They spend most of the day at work without knowing what they are doing. They are not workers or employees in the classical sense, but they are not free and owners of their time as they pretend. As philosopher Byung-Chol Han warns, they exploit themselves under the illusion of autonomy: they believe that managing their time will liberate them, when in fact they enslave themselves. “I’m my own boss,” they repeat, as the algorithm sets the pace and the traditional workday fades away.
The lucky ones work long hours in their pajamas in front of a screen, while others spend their days in a rental car or riding a bike with a backpack on their backs. They don’t have a boss, but they don’t have rights either. There is no stability, no future, and no stopping. Freedom has become a performance: you always have to be available, productive and connected. At the end of the day, fatigue leaves no room for the question “Why?” In that air saturated with screens and stimuli, this generation floats, without anchors or horizons.
The result is an existential void covered in frenetic activity with the fantasy that a stroke of luck in a virtual bet will turn them into millionaires or celebrities. Without a family project or children, living in an eternal present with no desire for transcendence, everything is “expensive and temporary,” the song says. And it’s not just the costs of living that we hope will barely cover their costs: there’s also fear. Fear of commitment, of the responsibility to take care of others when they can’t even take care of themselves. How to start a family if the house is rented, the job is risky, and the future is a fantasy?
Authoritarians don’t like this
The practice of professional and critical journalism is an essential pillar of democracy.
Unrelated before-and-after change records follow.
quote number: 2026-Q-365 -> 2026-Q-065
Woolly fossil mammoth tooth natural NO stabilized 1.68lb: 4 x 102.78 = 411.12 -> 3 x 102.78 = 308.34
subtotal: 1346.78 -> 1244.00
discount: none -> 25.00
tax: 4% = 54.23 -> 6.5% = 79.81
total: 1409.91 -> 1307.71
This is why it bothers those who believe they are the bearers of the truth.
Deep down there is something deeper: the suspicion that the world might collapse. The environmental crisis, current and potential wars, and artificial intelligence that threatens to eliminate jobs and that already thinks better than us. Anticipating tomorrow is an intolerable luxury. This is the generation that will live longer, but will reach old age with less: without savings, without retirement, without children to accompany them. Instead, they may coexist with technologies that listen to them, care for them, and that simulate companionship with an emotional efficiency that humans can no longer afford. The utopia of connection has become high-definition loneliness.
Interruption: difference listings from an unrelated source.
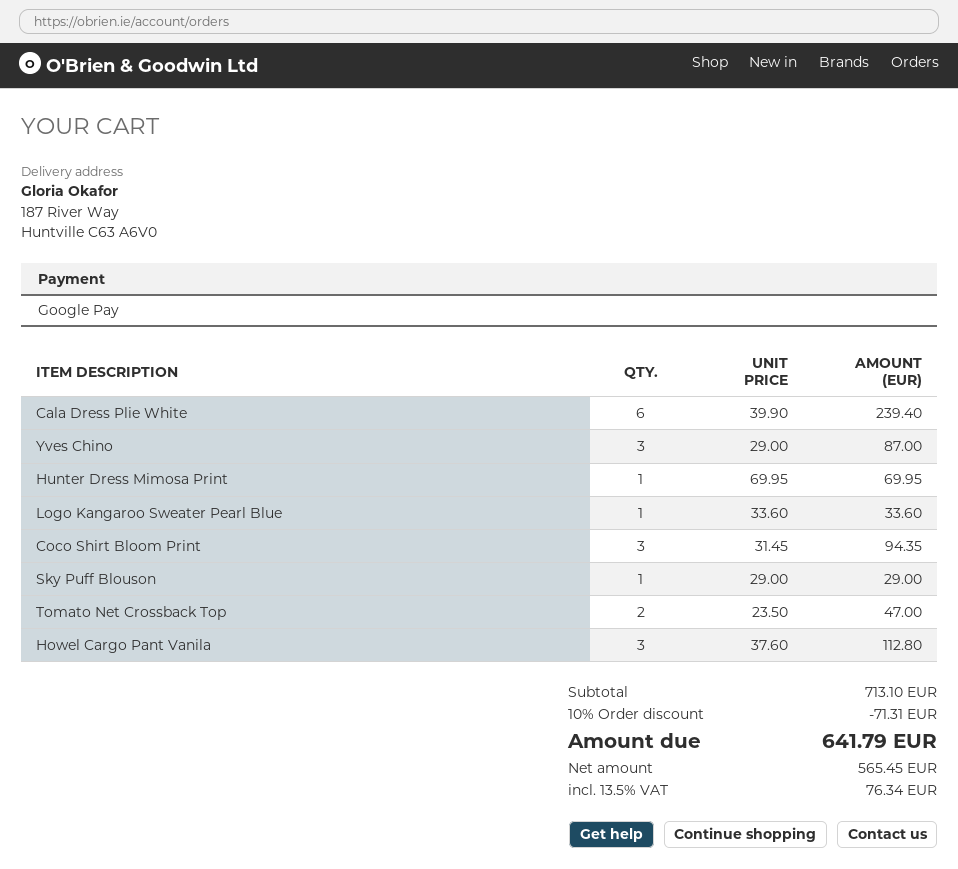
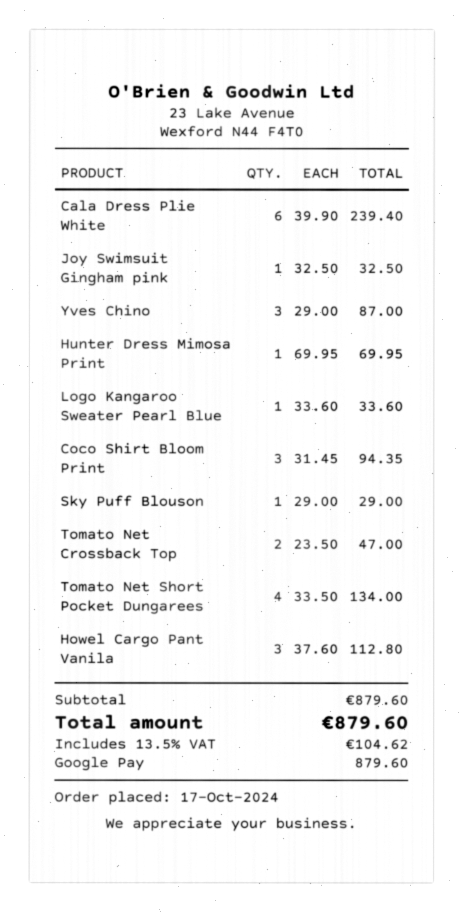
Joy Swimsuit Gingham pink: none -> 1 x 32.50 = 32.50
Tomato Net Short Pocket Dungarees: none -> 4 x 33.50 = 134.00
subtotal: 713.10 -> 879.60
discount: 10% = 71.31 -> none
tax: 13.5% = 76.34 -> 13.5% = 104.62
total: 641.79 -> 879.60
They also do not believe in education, which has lost its promise of social progress. Institutions, from school to state, are empty, bureaucratic, and impotent if not oppressive. The only thing left is for every man to work for himself, masquerading as meritocracy, ignoring that the “starting line” is becoming increasingly unequal.
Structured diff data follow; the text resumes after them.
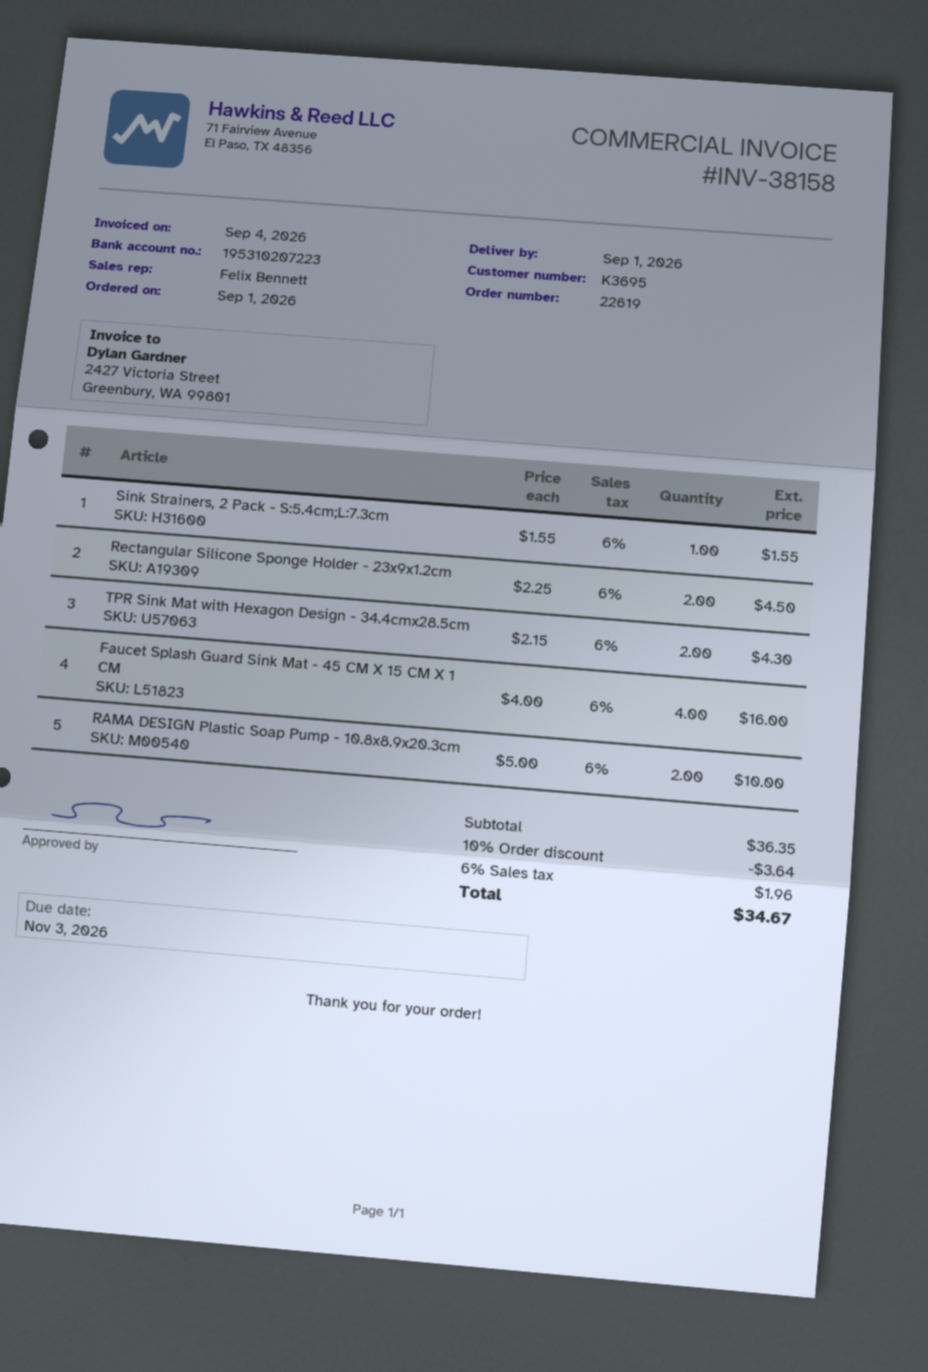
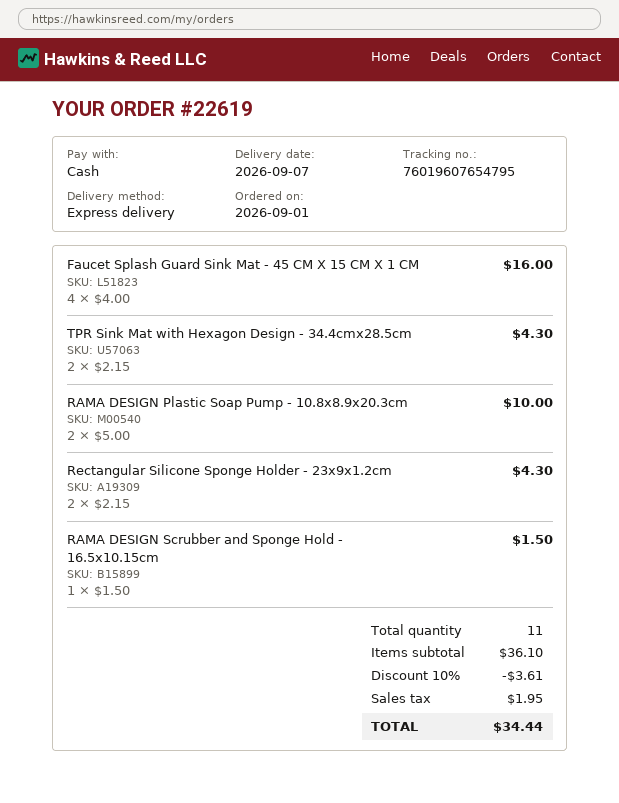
delivery date: 2026-09-01 -> 2026-09-07
Sink Strainers, 2 Pack - S:5.4cm;L:7.3cm: 1 x 1.55 = 1.55 -> none
Rectangular Silicone Sponge Holder - 23x9x1.2cm: 2 x 2.25 = 4.50 -> 2 x 2.15 = 4.30
RAMA DESIGN Scrubber and Sponge Hold - 16.5x10.15cm: none -> 1 x 1.50 = 1.50
subtotal: 36.35 -> 36.10
discount: 10% = 3.64 -> 10% = 3.61
tax: 1.96 -> 1.95
total: 34.67 -> 34.44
Everything solid fades into the need for acceptance measured by the number of likes pretending to be a community. What remains is an exhausted, narcissistic, and emotionally fragmented generation. People who “could work from anywhere in the world,” but no longer know where they are.
The result is an existential void covered in frenetic activity. It is produced, delivered, accomplished, “done,” without meaning or roots. There is no belonging or community, just exhausted people immersed in hyper-connected individualism. Perhaps the great challenge is not economic or technological, but spiritual, and to stop confusing freedom with availability.
*Sociologist. Social psychologist.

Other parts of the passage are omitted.